**EXERCISE INPUTS**.
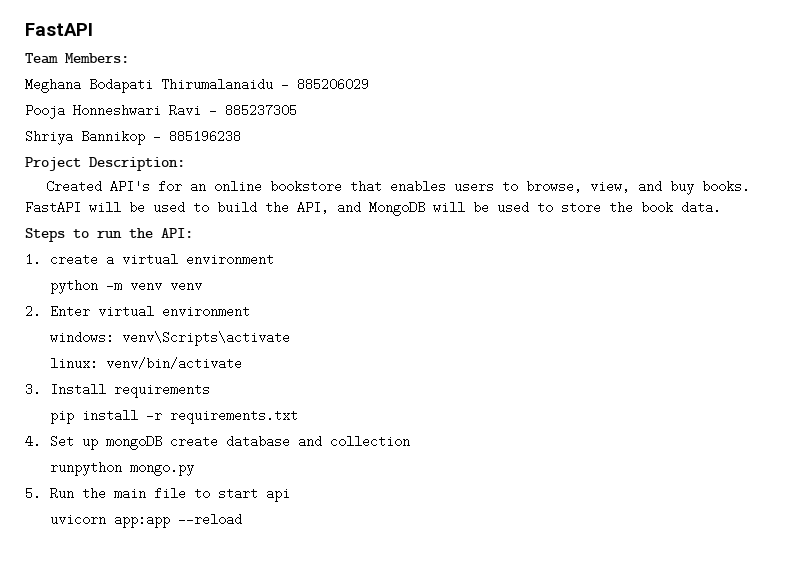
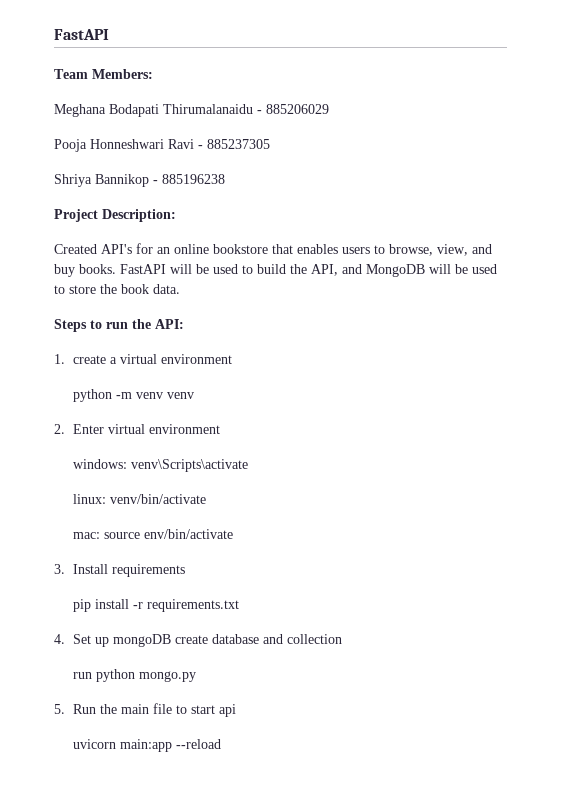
+ mac: source env/bin/activate
- runpython mongo.py
+ run python mongo.py
- uvicorn app:app --reload
+ uvicorn main:app --reload

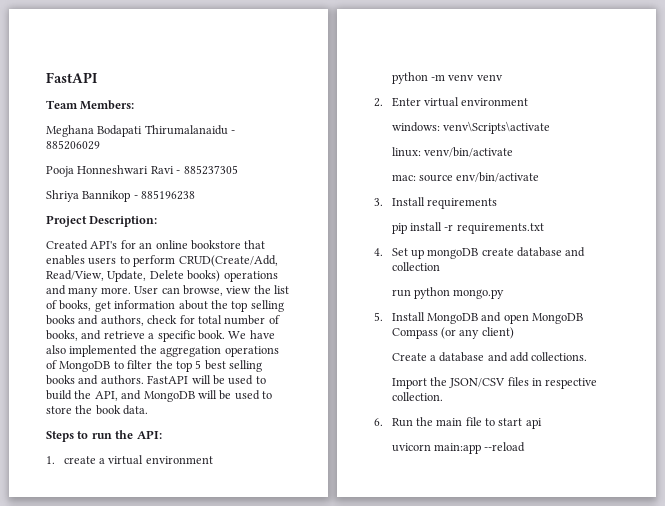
- Created API's for an online bookstore that enables users to browse, view, and buy books.
+ Created API's for an online bookstore that enables users to perform CRUD(Create/Add, Read/View, Update, Delete books) operations and many more. User can browse, view the list of books, get information about the top selling books and authors, check for total number of books, and retrieve a specific book. We have also implemented the aggregation operations of MongoDB to filter the top 5 best selling books and authors.
- 5. Run the main file to start api
+ 5. Install MongoDB and open MongoDB Compass (or any client)
+ Create a database and add collections.
+ Import the JSON/CSV files in respective collection.
+ 6. Run the main file to start api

**EXERCISE GOAL**. The range to print runs from the line with "run python mongo.py" through the last line of the entries, both included; keep it exact and skip the pictures.

**OUTPUT BELOW**.
+ run python mongo.py
- uvicorn app:app --reload
+ uvicorn main:app --reload

- Created API's for an online bookstore that enables users to browse, view, and buy books.
+ Created API's for an online bookstore that enables users to perform CRUD(Create/Add, Read/View, Update, Delete books) operations and many more. User can browse, view the list of books, get information about the top selling books and authors, check for total number of books, and retrieve a specific book. We have also implemented the aggregation operations of MongoDB to filter the top 5 best selling books and authors.
- 5. Run the main file to start api
+ 5. Install MongoDB and open MongoDB Compass (or any client)
+ Create a database and add collections.
+ Import the JSON/CSV files in respective collection.
+ 6. Run the main file to start api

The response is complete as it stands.